WHAT TO WORK ON: Copy all data exactly. Skip pictures.

(Front-end code change data)

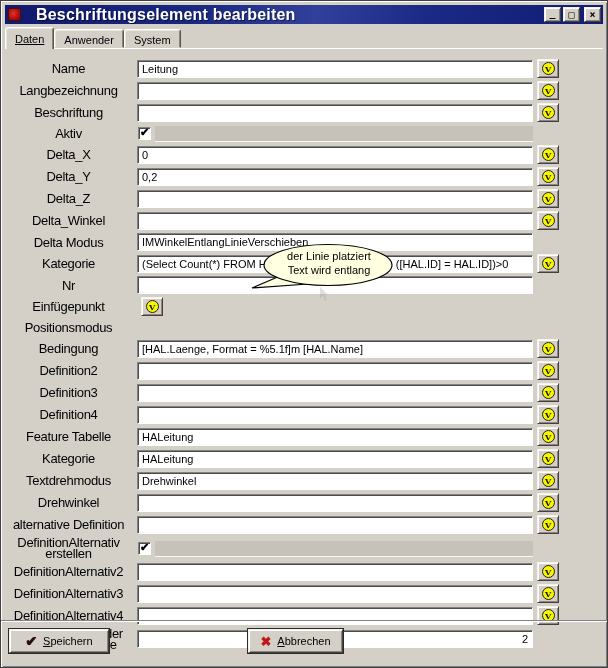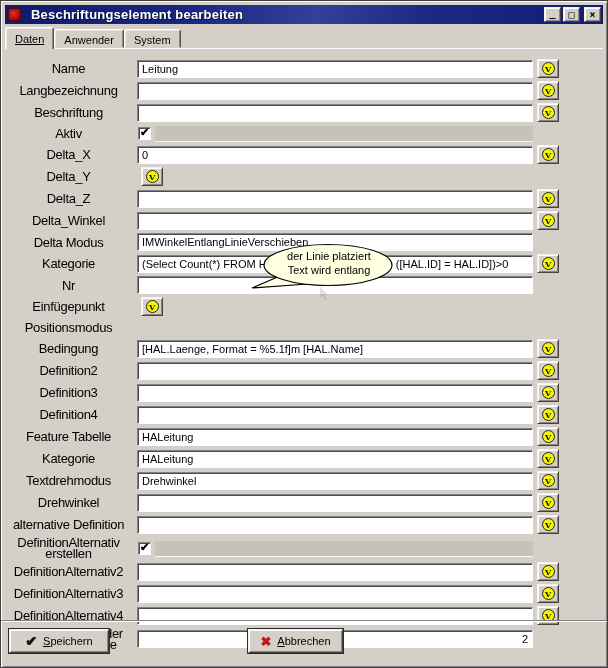"Beschriftungselement bearbeiten" .title-text { font-size: 13px -> 16px; margin-left: 7px -> 12px }
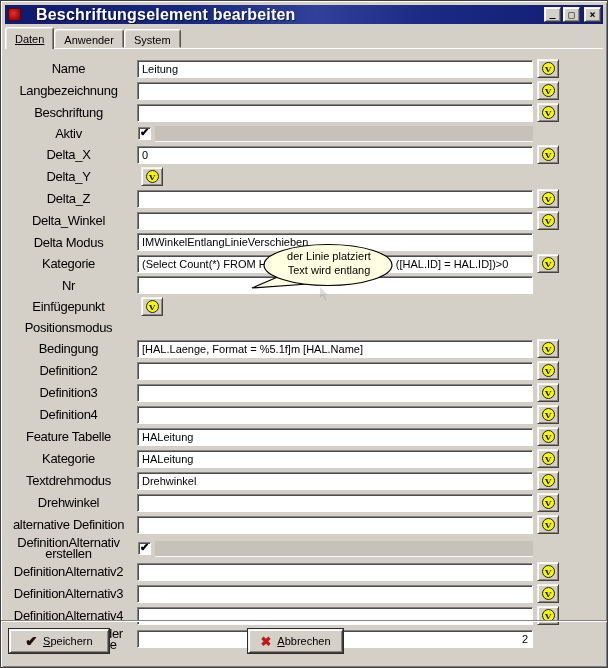"0,2" input.fld { html: none -> <input> }
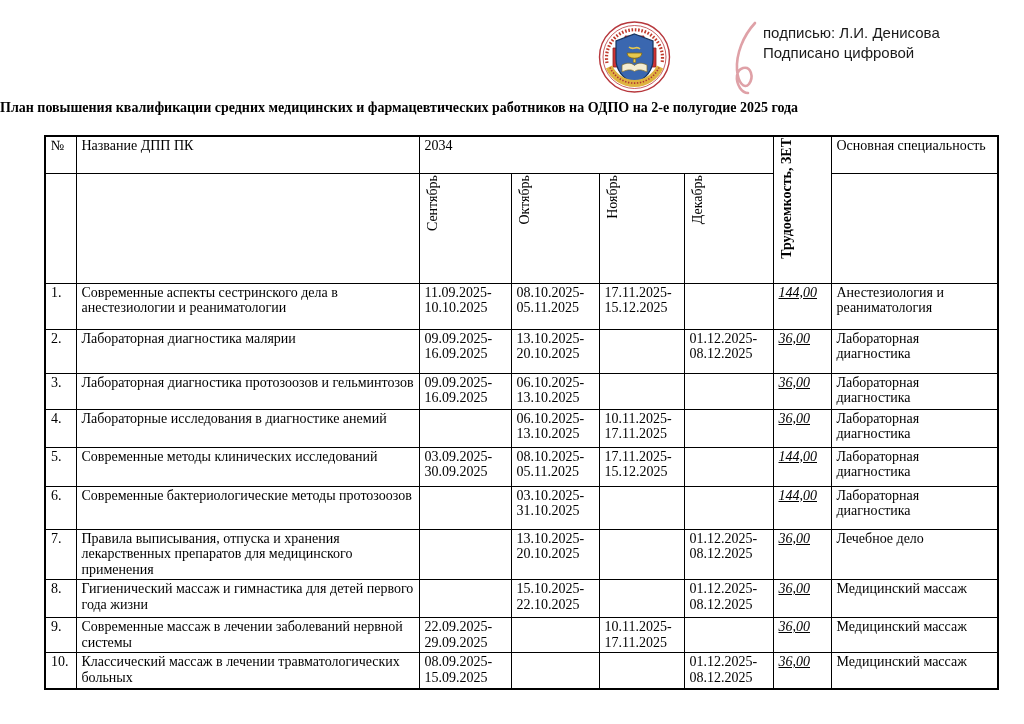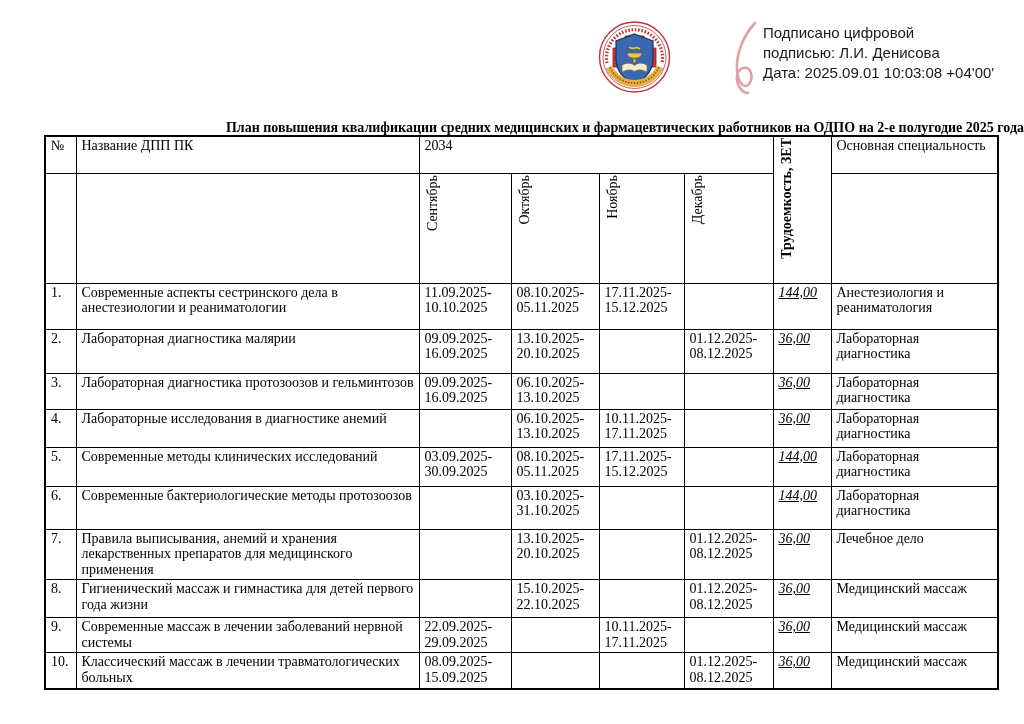"Подписано цифровой" div { order: before "подписью: Л.И. Денисова" -> after "подписью: Л.И. Денисова" }
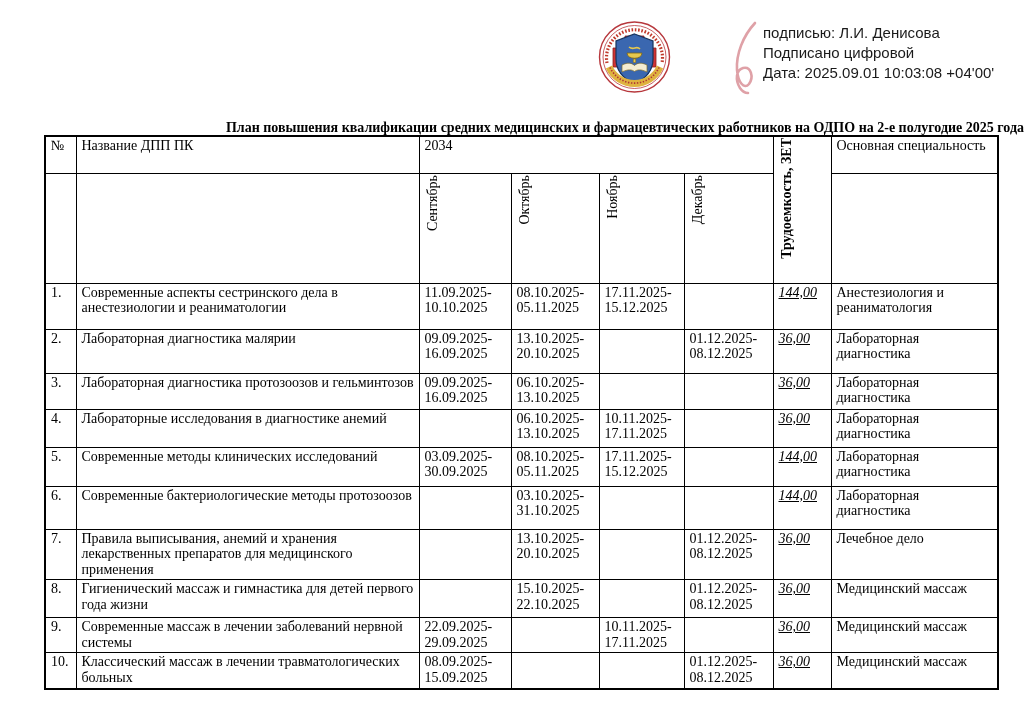"Дата: 2025.09.01 10:03:08 +04'00'" div { html: <div>Дата: 2025.09.01 10:03:08 +04'00'</div> -> none }
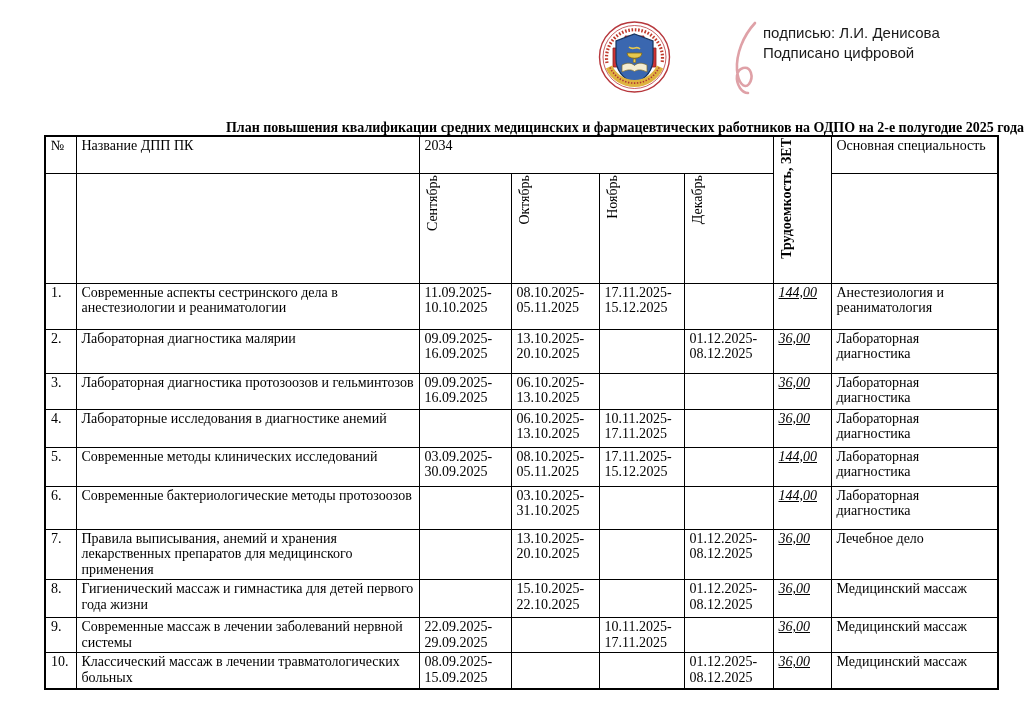"План повышения квалификации средних" .doc-title { text-align: right -> left; top: 120px -> 100px }
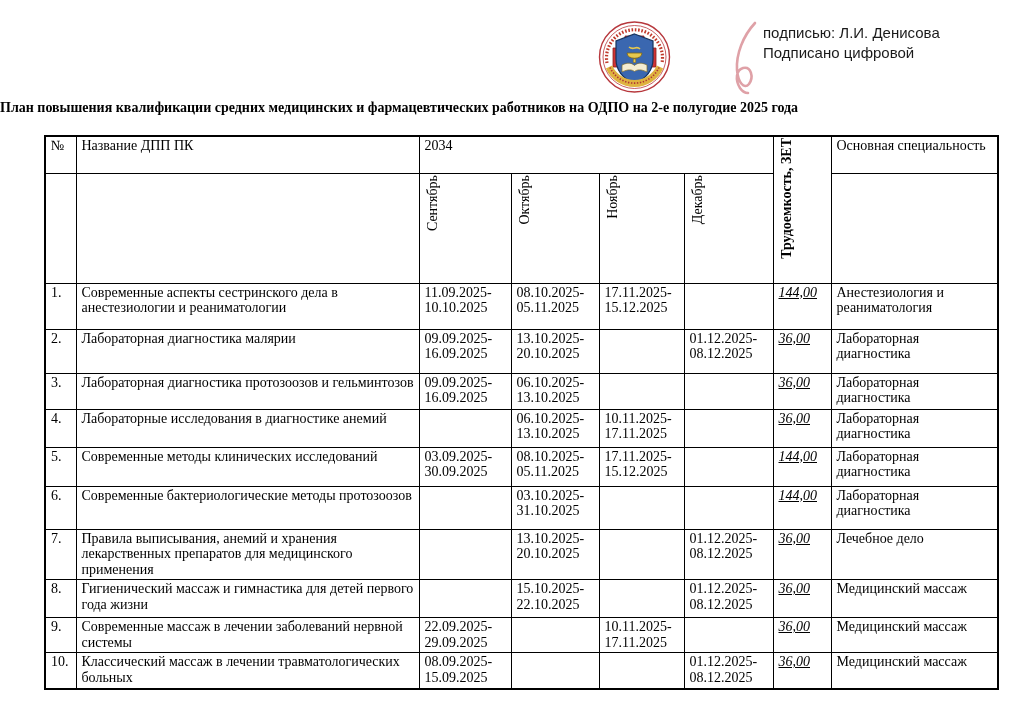"Правила выписывания, анемий и хранения" td { text: анемий -> отпуска }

TASK OUTPUT:
"Beschriftungselement bearbeiten" .title-text { font-size: 13px -> 16px; margin-left: 7px -> 12px }
"0,2" input.fld { html: none -> <input> }
"Подписано цифровой" div { order: before "подписью: Л.И. Денисова" -> after "подписью: Л.И. Денисова" }
"Дата: 2025.09.01 10:03:08 +04'00'" div { html: <div>Дата: 2025.09.01 10:03:08 +04'00'</div> -> none }
"План повышения квалификации средних" .doc-title { text-align: right -> left; top: 120px -> 100px }
"Правила выписывания, анемий и хранения" td { text: анемий -> отпуска }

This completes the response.